Screen City has presented art in public space in various districts of Stavanger, in 2013 and 2015 mainly in the city's East end, what used to be a working-class neighborhood, and in 2017 along the harbour of Stavanger – Vågen.

== Themes ==
- Migrating Stories (2017): Under the title Migrating Stories, the 2017 Biennial presents expanded moving image artworks from a broad international range of artists dealing with current complexities relating to migration. Artworks reflect upon journeys, diaspora and post-colonialism, transformation of place, and ‘alien’ realities. The theme takes contemporary conditions of movement as its thematic framework for examining the complex forms of transition in all its guises – from one place to another, from one state to another, from one memory to another, and from one perceptual state to another – as a general narrative to describe our human, cultural and communicative existence today.

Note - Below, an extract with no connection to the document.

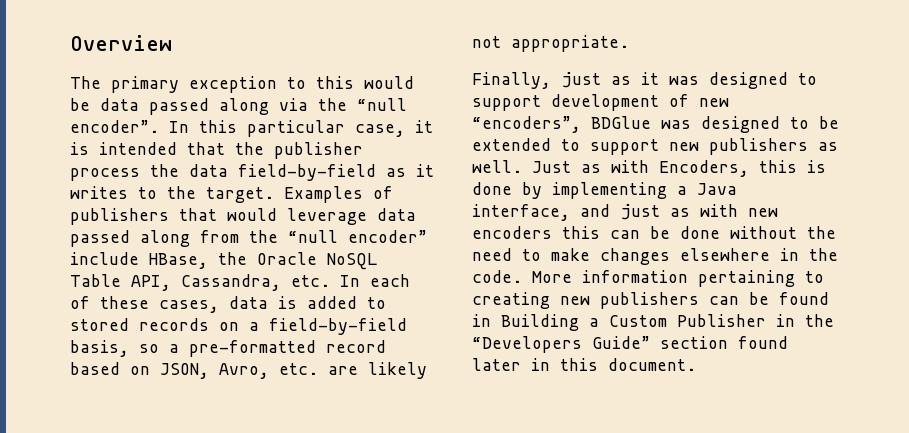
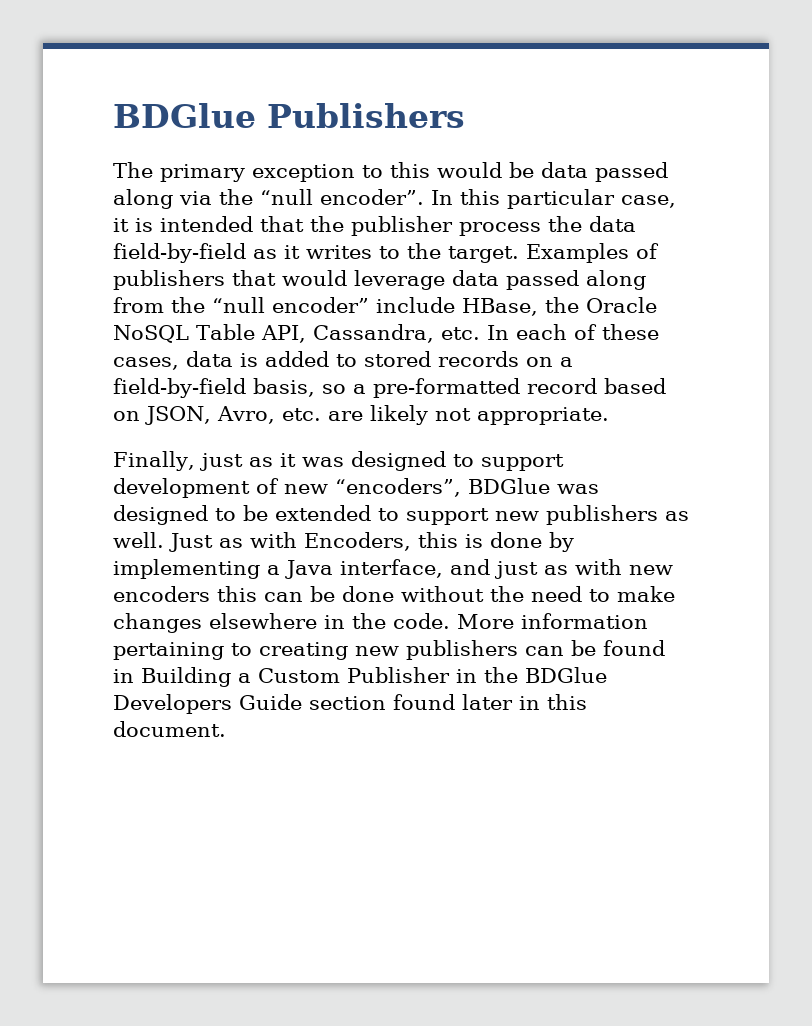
[70,35,172,51] Overview -> [113,103,465,128] BDGlue Publishers
[472,336,650,353] “Developers Guide” -> [525,667,607,683] [113,694,302,714] BDGlue Developers Guide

- Shaping Public Space - Moving Cityscapes (2013): The theme explores different perspectives on how to construct and de-construct the city. It compares the spatial practice of everyday life with the representations of space, how we perceive our city and how we conceptualise it, speaking to changing visions for the urban context of Stavanger.
- Labour and the City - In Between (2013): The theme considers how a post-industrial climate has left us with conflicting definitions of labour, exploitation of labour and an unknown economic future, and how these industrial changes affect a city's architectonic and social spaces.